In an embodiment, soundbar 700 may be used as part of a full surround sound system with height speakers or floor mounted height enabled speakers. Such an implementation would allow the soundbar virtualization to augment the immersive sound provided by the surround speaker array. FIG. 9 illustrates the use of a priority-based adaptive audio rendering system in an exemplary full surround sound home environment. As shown in system 900, a soundbar 700 associated with a television or monitor 802 is used in conjunction with a surround sound array of speakers 904, such as in the 5.1.2 configuration shown. For this case, soundbar 700 may include an a/V surround sound processor 708 to drive the surround speakers and provide at least a portion of the rendering and virtualization process. The system of fig. 9 illustrates only one possible set of components and functionality that may be provided by the adaptive audio system, and certain aspects may be reduced or removed based on the needs of the user, while still providing an enhanced experience.
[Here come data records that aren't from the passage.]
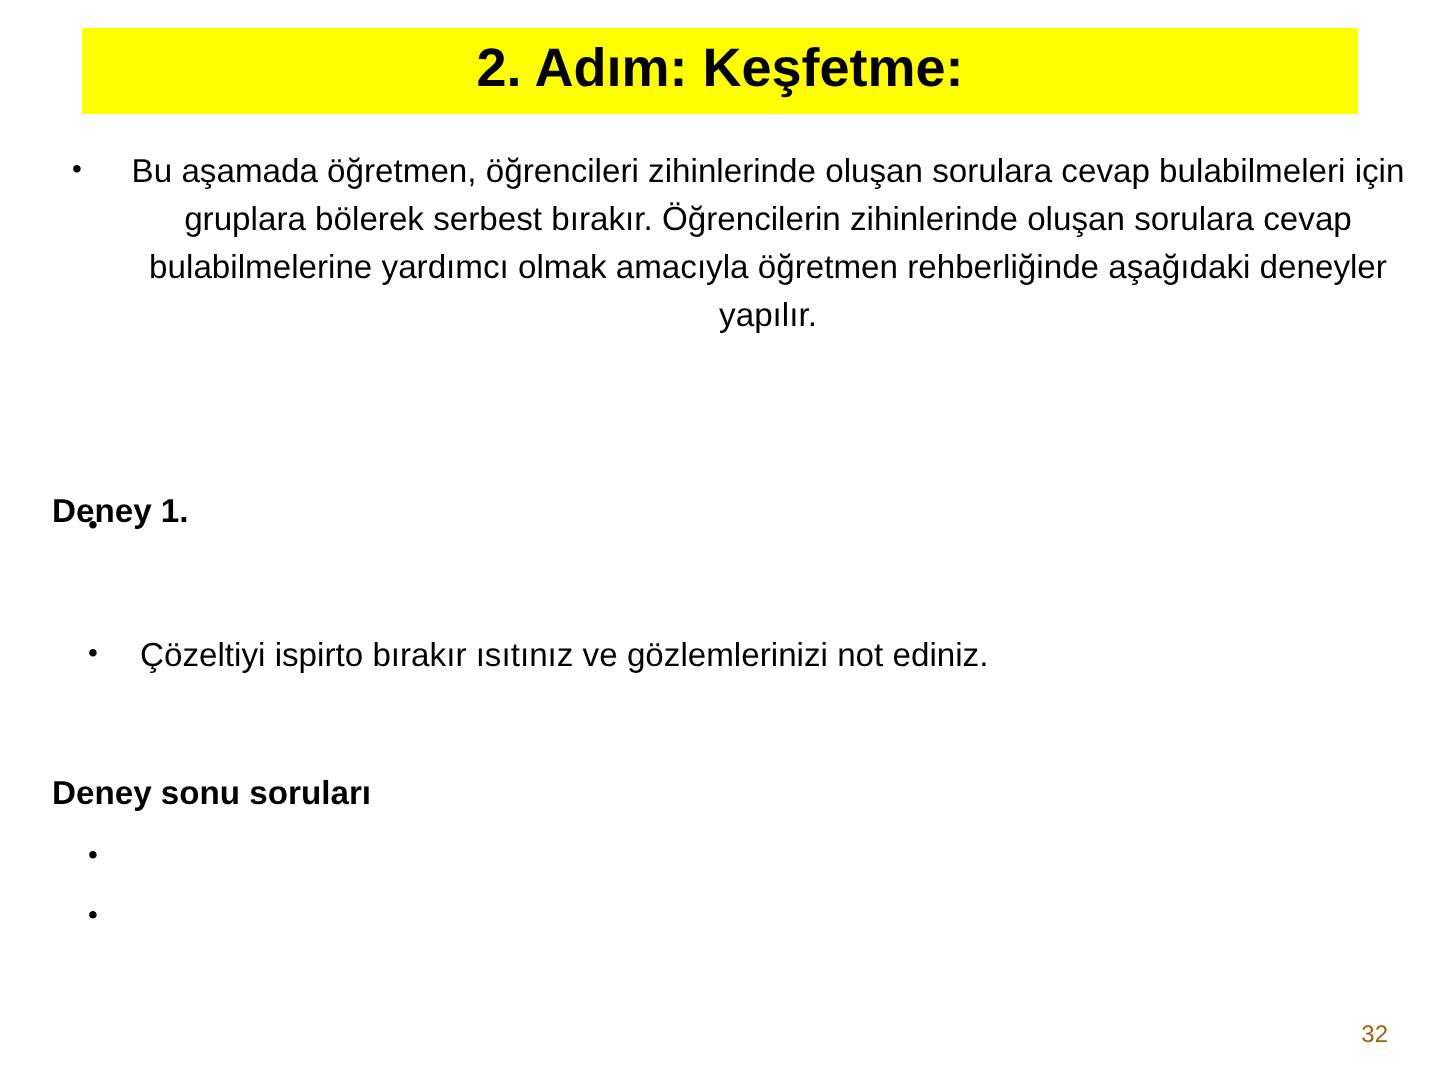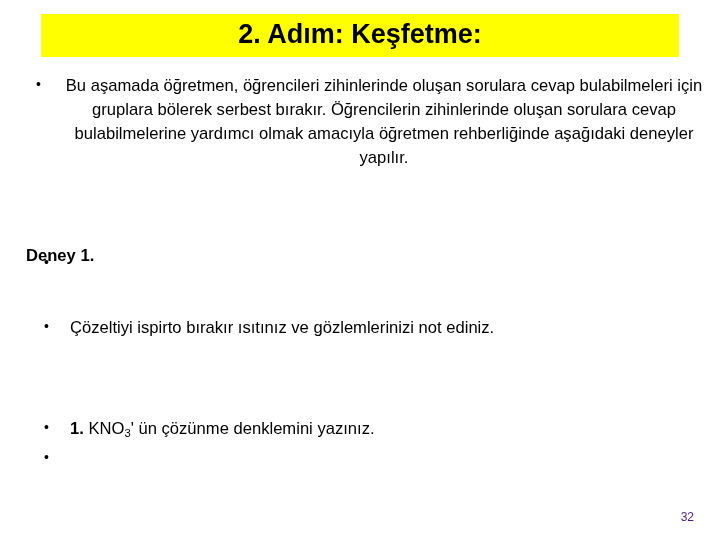--- a/index.html
+++ b/index.html
@@ -98,21 +98,21 @@
     font-size: 0.68em;
     vertical-align: -0.28em;
   }
 
   
   .page-number {
     position: absolute;
     right: 26px;
     bottom: 16px;
     font-size: 12px;
-    color: #4c1d95;
+    color: #a16207;
   }
 
   
   #block-intro      { top: 74px; }
   #block-deney1-h   { top: 244px; }
   #block-deney1-i1  { top: 252px; }
   #block-deney1-i2  { top: 316px; }
   #block-sorular-h  { top: 385px; }
   #block-soru-1     { top: 417px; }
   #block-soru-2     { top: 447px; }
@@ -143,25 +143,27 @@
     </div>
   </div>
 
   <div class="block" id="block-deney1-i2">
     <div class="li">
       <span class="bullet">•</span>
       <span><span>Çözeltiyi ispirto bırakır ısıtınız ve gözlemlerinizi not ediniz.</span></span>
     </div>
   </div>
 
+  <div class="block" id="block-sorular-h">
+    <div class="heading">Deney sonu soruları</div>
+  </div>
 
   <div class="block" id="block-soru-1">
     <div class="li">
       <span class="bullet">•</span>
-      <span><span class="num">1.</span><span> KNO</span><sub>3</sub><span>' ün çözünme denklemini yazınız.</span></span>
     </div>
   </div>
 
   <div class="block" id="block-soru-2">
     <div class="li">
       <span class="bullet">•</span>
     </div>
   </div>
 
   <div class="page-number">32</div>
Fig. 9 illustrates the use of dynamic speaker virtualization to provide an immersive user experience in addition to that provided by a soundbar in a listening environment. A separate virtualizer may be used for each associated object, and the combined signal may be sent to the L speaker and the R speaker to create a multi-object virtualization effect. As an example, the dynamic virtualization effect is shown for the L speaker and the R speaker. These speakers may be used along with audio object size and location information to create a diffuse or point source near-field audio experience. Similar virtualization effects may also apply to any or all of the other speakers in the system.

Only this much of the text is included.